Было странно, когда из этой драгоценной, осиянной чистоты мы вдруг нырнули в серую, влажную, непроглядную муть и копошились в ней вплоть до самой земли, нежданно обнаружившейся мокрым асфальтом и ярко-зеленой травой под шасси самолета.

Над Токио шел нудный мелкий дождик, он шипел на прозрачном целлофановом плаще нашей переводчицы Мидори, барабанил по зонту нашего хозяина Токада, вот уже сколько часов поджидавших нас в аэропорту. Первые, чуть неловкие слова приветствий, жалобы на погоду, испуганное сообщение о надвигающемся тайфуне, и вот прозвучало впервые то, что стало как бы лейтмотивом нашей поездки, озабоченное, значительное, равно готовое обратиться в ликование или печаль:

— А вы видели Фудзи?

Сколько раз звучал потом этот вопрос, сколько тревог, огорчений, разочарований доставило нашим милым, гостеприимным хозяевам упорное нежелание величайшей горы Японии — некогда огнедышащего вулкана — показаться нам.

День приезда потратился на устройство в отеле, ночь — на тайфун.

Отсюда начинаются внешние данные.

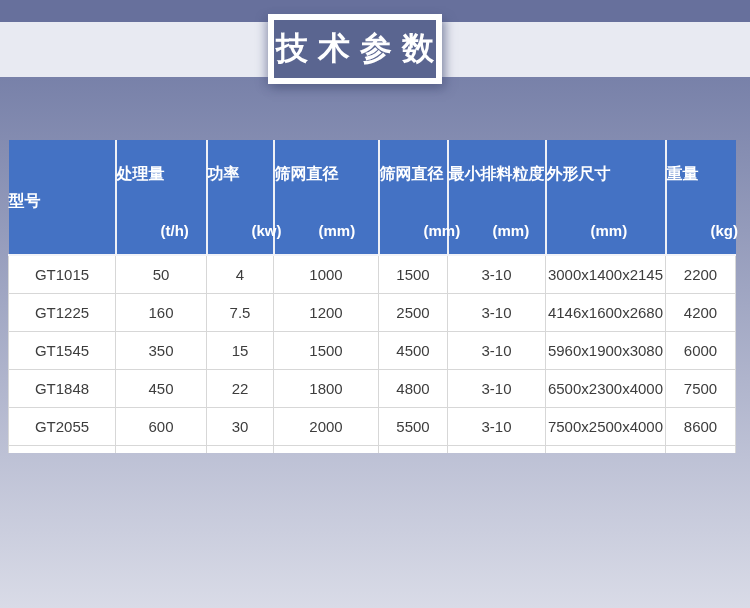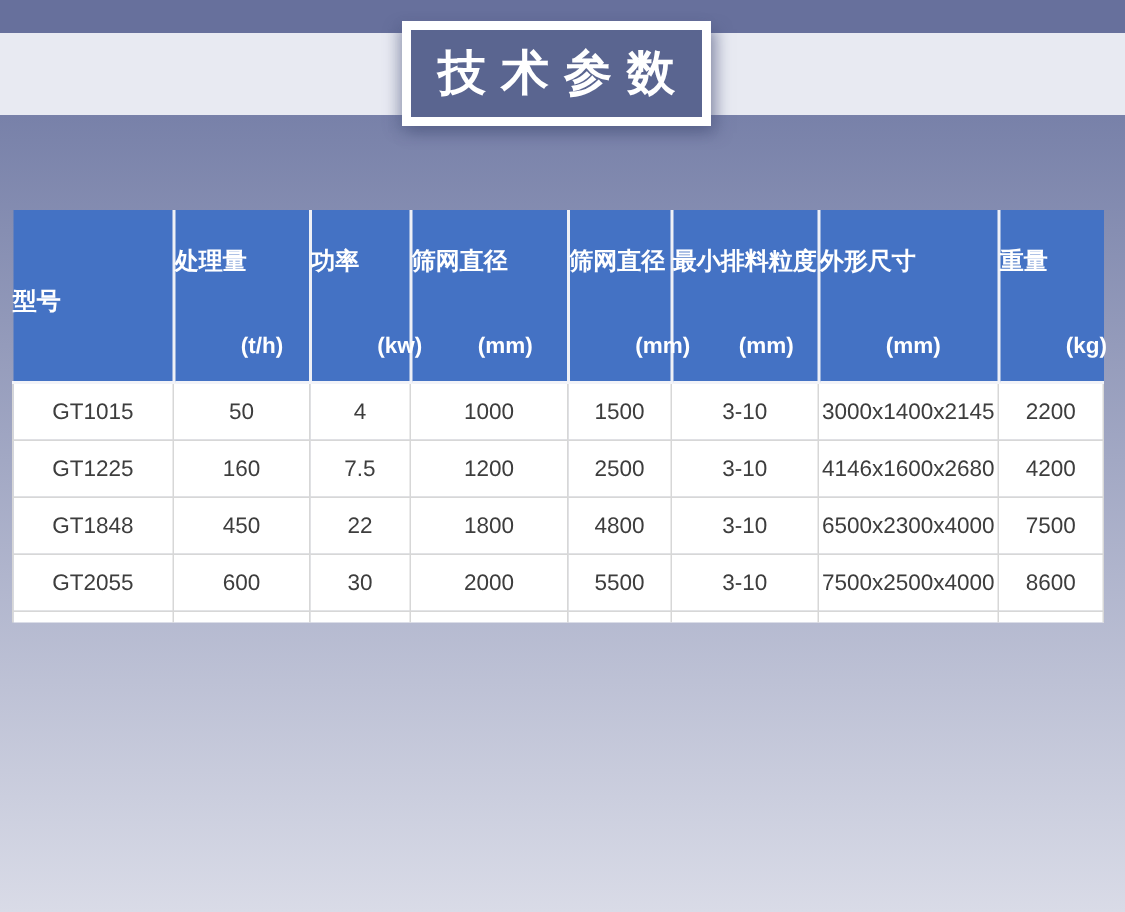--- a/index.html
+++ b/index.html
@@ -5,21 +5,21 @@
   html,body{margin:0;padding:0;}
   body{
     width:750px;height:608px;overflow:hidden;position:relative;
     font-family:"Liberation Sans","DejaVu Sans",sans-serif;
     background:linear-gradient(to bottom,
       #67709c 0px, #67709c 22px,
       #e8eaf2 22px, #e8eaf2 77px,
       #7881a9 77px, #d9dbe7 608px);
   }
   .title-box{
-    position:absolute;left:268px;top:14px;width:206px;height:70px;
+    position:absolute;left:268px;top:14px;width:174px;height:70px;
     box-sizing:border-box;border:6px solid #ffffff;background:#5a6590;
     display:flex;align-items:center;justify-content:center;
     box-shadow:4px 5px 9px rgba(76,86,126,0.55), -4px 3px 8px rgba(76,86,126,0.35);
   }
   .title-box span{
     color:#ffffff;font-size:32px;font-weight:bold;
     letter-spacing:10px;text-indent:10px;white-space:nowrap;
   }
   table.spec{
     position:absolute;left:8px;top:140px;width:727px;
@@ -128,20 +128,30 @@
       <td>GT1225</td>
       <td>160</td>
       <td>7.5</td>
       <td>1200</td>
       <td>2500</td>
       <td>3-10</td>
       <td>4146x1600x2680</td>
       <td>4200</td>
     </tr>
     <tr>
+      <td>GT1545</td>
+      <td>350</td>
+      <td>15</td>
+      <td>1500</td>
+      <td>4500</td>
+      <td>3-10</td>
+      <td>5960x1900x3080</td>
+      <td>6000</td>
+    </tr>
+    <tr>
       <td>GT1848</td>
       <td>450</td>
       <td>22</td>
       <td>1800</td>
       <td>4800</td>
       <td>3-10</td>
       <td>6500x2300x4000</td>
       <td>7500</td>
     </tr>
     <tr>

Мы не могли уснуть под дьявольский свист ветра и стон оконных стекол, охлестываемых ливнем. Но то было лишь предвестием урагана. Тайфун налетел на город в сухой бледности рассвета, завыл истошно на одной нескончаемой ноте, взметнул опавшие листья и весь сор с тротуаров и мостовых, вытянул деревья в сторону своего полета, уложил травы газонов, наделив их тревожным вороненым блеском, сорвал с цепей урны, опрокинул кадки с пальмами в летнем кафе под нашими окнами, покатил через широкую площадь какие-то бочки, повлек останки мертвых растений, куски содранной с крыш жести и в воздухе большую серо-голубую птицу, в тщетном изнеможении работавшую против него крыльями. На площади не было ни души, затем в дальнем ее конце промелькнуло несколько пожарных машин.